VideoAuto-R1: Video Auto Reasoning via Thinking Once, Answering Twice
Shuming Liu, Mingchen Zhuge, Changsheng Zhao, Jun Chen, Lemeng Wu, Zechun Liu, Chenchen Zhu, Zhipeng Cai, Chong Zhou, Haozhe Liu, Ernie Chang, Saksham Suri, Hongyu Xu, Qi Qian, Wei Wen, Balakrishnan Varadarajan, Zhuang Liu, Hu Xu, Florian Bordes, Raghuraman Krishnamoorthi, Bernard Ghanem, Vikas Chandra
2026-01-09
Summary
This paper investigates whether large language models *always* need to show their work – that is, use 'chain-of-thought' reasoning – when understanding videos.
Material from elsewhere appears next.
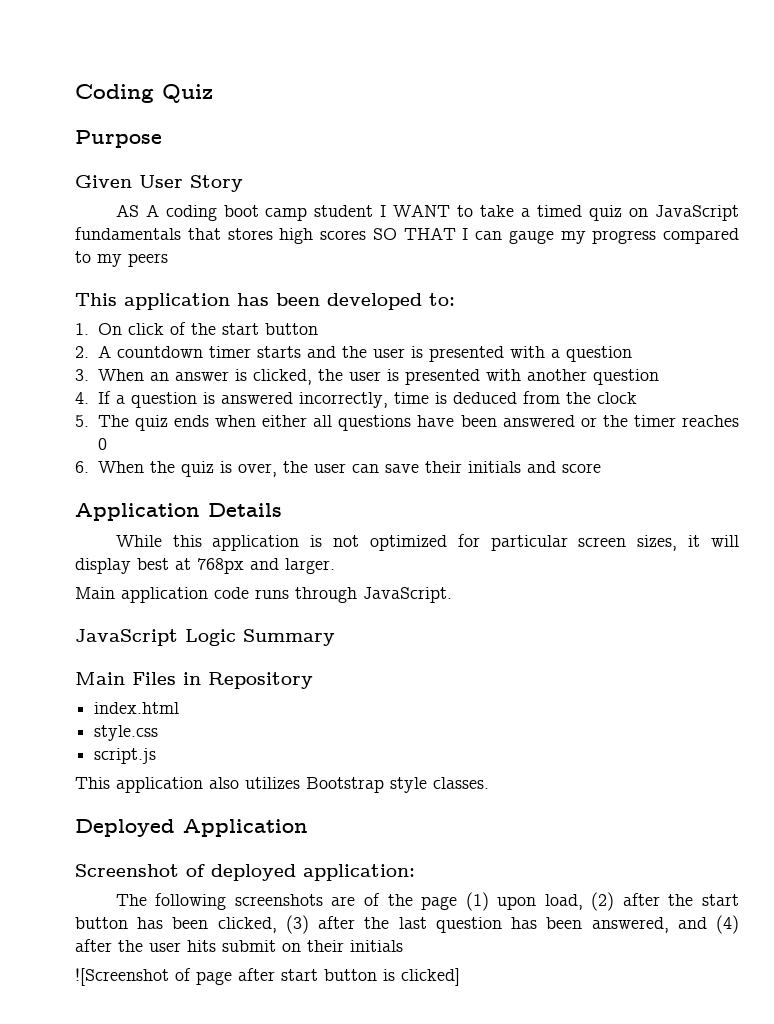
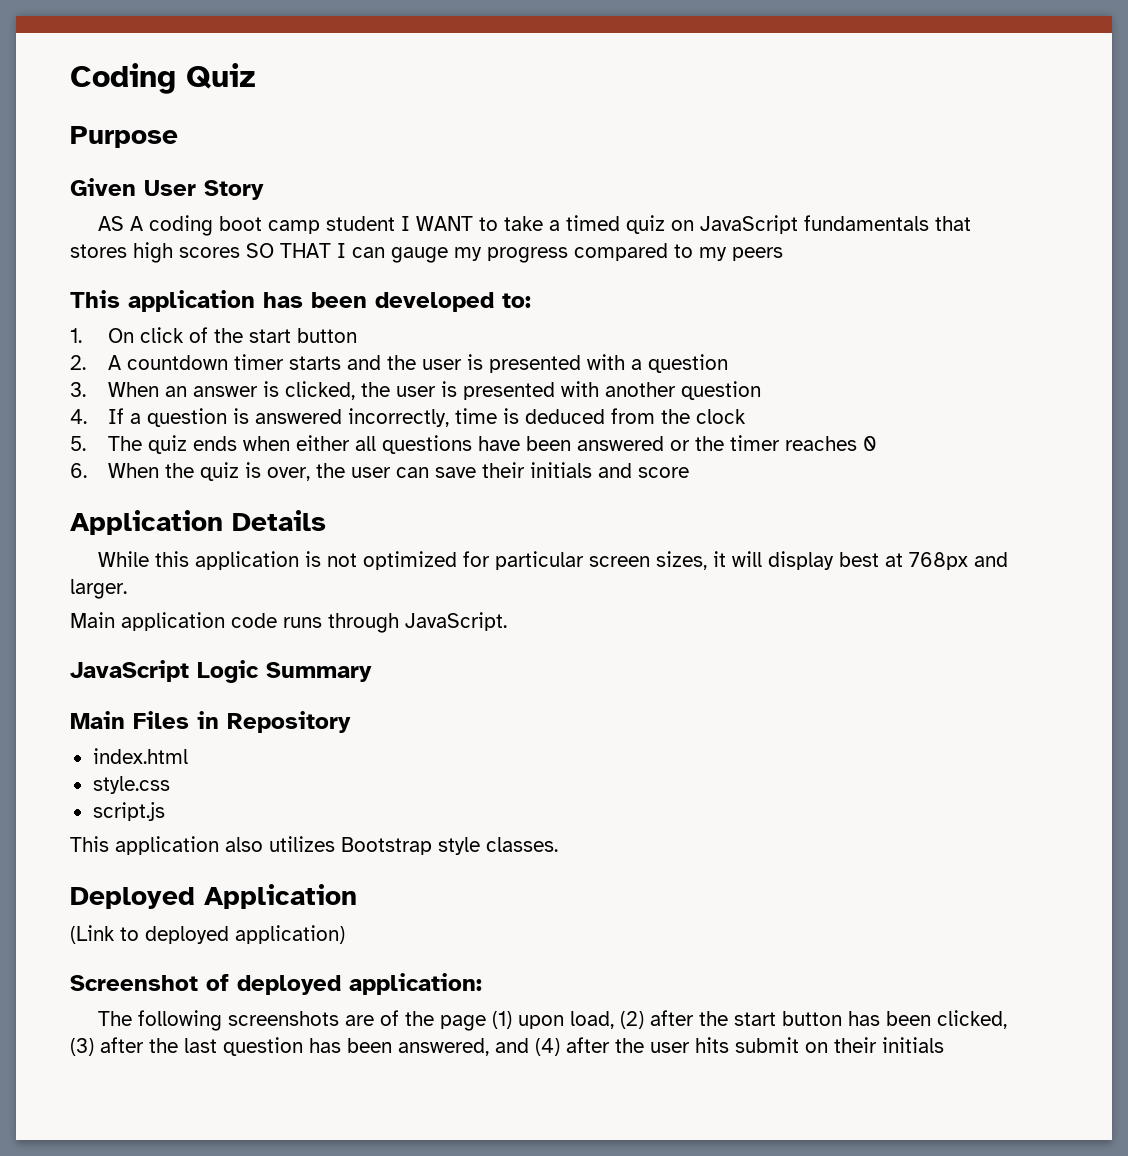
(308, 828) none -> [70,925,345,944] // (Link to deployed application)
[75,968,460,986] // ![Screenshot of page after start button is clicked] -> (944, 1045) none

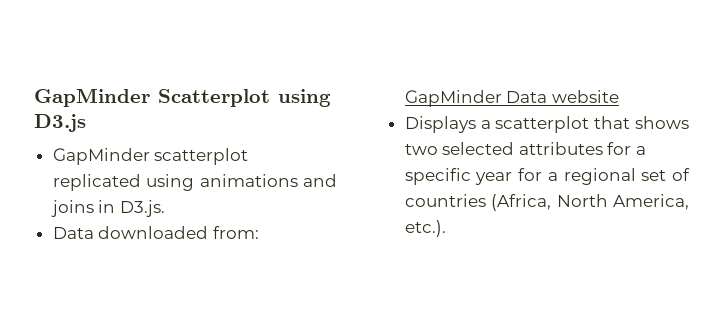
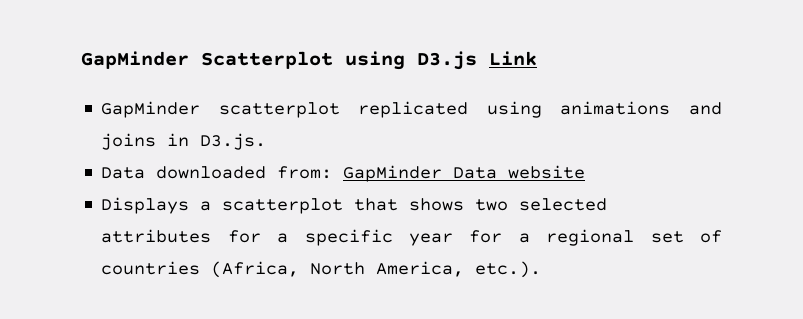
(86, 123) none -> [489,51,537,66] Link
It turns out, often they don't, and a smarter approach can be more accurate and faster.
What's the problem?
Researchers have been using a technique called 'chain-of-thought' where the model explains its reasoning step-by-step before giving an answer to questions about videos. However, it wasn't clear if this was actually *helping* the model, or if it was just making things more complicated and slower. The paper found that for some video models, directly answering the question worked just as well, or even better, than going through all the reasoning steps, even though reasoning takes more computing power.
What's the solution?
The researchers created a new framework called VideoAuto-R1. This system first tries to answer the question directly. Then, it *decides* if it needs to think through the problem step-by-step based on how confident it is in its initial answer. During training, the model practices answering, reasoning, and then reviewing its answer, getting feedback on both attempts. This 'reason-when-necessary' approach makes the model more efficient.
Why it matters?
This work is important because it shows that we don't always need to force AI models to explain their thinking. By letting the model decide when reasoning is truly needed, we can make video understanding systems faster and more accurate, using fewer resources. It suggests that complex reasoning is valuable, but not for every single task – sometimes a quick, direct answer is best.
Abstract
Chain-of-thought (CoT) reasoning has emerged as a powerful tool for multimodal large language models on video understanding tasks. However, its necessity and advantages over direct answering remain underexplored. In this paper, we first demonstrate that for RL-trained video models, direct answering often matches or even surpasses CoT performance, despite CoT producing step-by-step analyses at a higher computational cost. Motivated by this, we propose VideoAuto-R1, a video understanding framework that adopts a reason-when-necessary strategy. During training, our approach follows a Thinking Once, Answering Twice paradigm: the model first generates an initial answer, then performs reasoning, and finally outputs a reviewed answer. Both answers are supervised via verifiable rewards. During inference, the model uses the confidence score of the initial answer to determine whether to proceed with reasoning. Across video QA and grounding benchmarks, VideoAuto-R1 achieves state-of-the-art accuracy with significantly improved efficiency, reducing the average response length by ~3.3x, e.g., from 149 to just 44 tokens. Moreover, we observe a low rate of thinking-mode activation on perception-oriented tasks, but a higher rate on reasoning-intensive tasks. This suggests that explicit language-based reasoning is generally beneficial but not always necessary.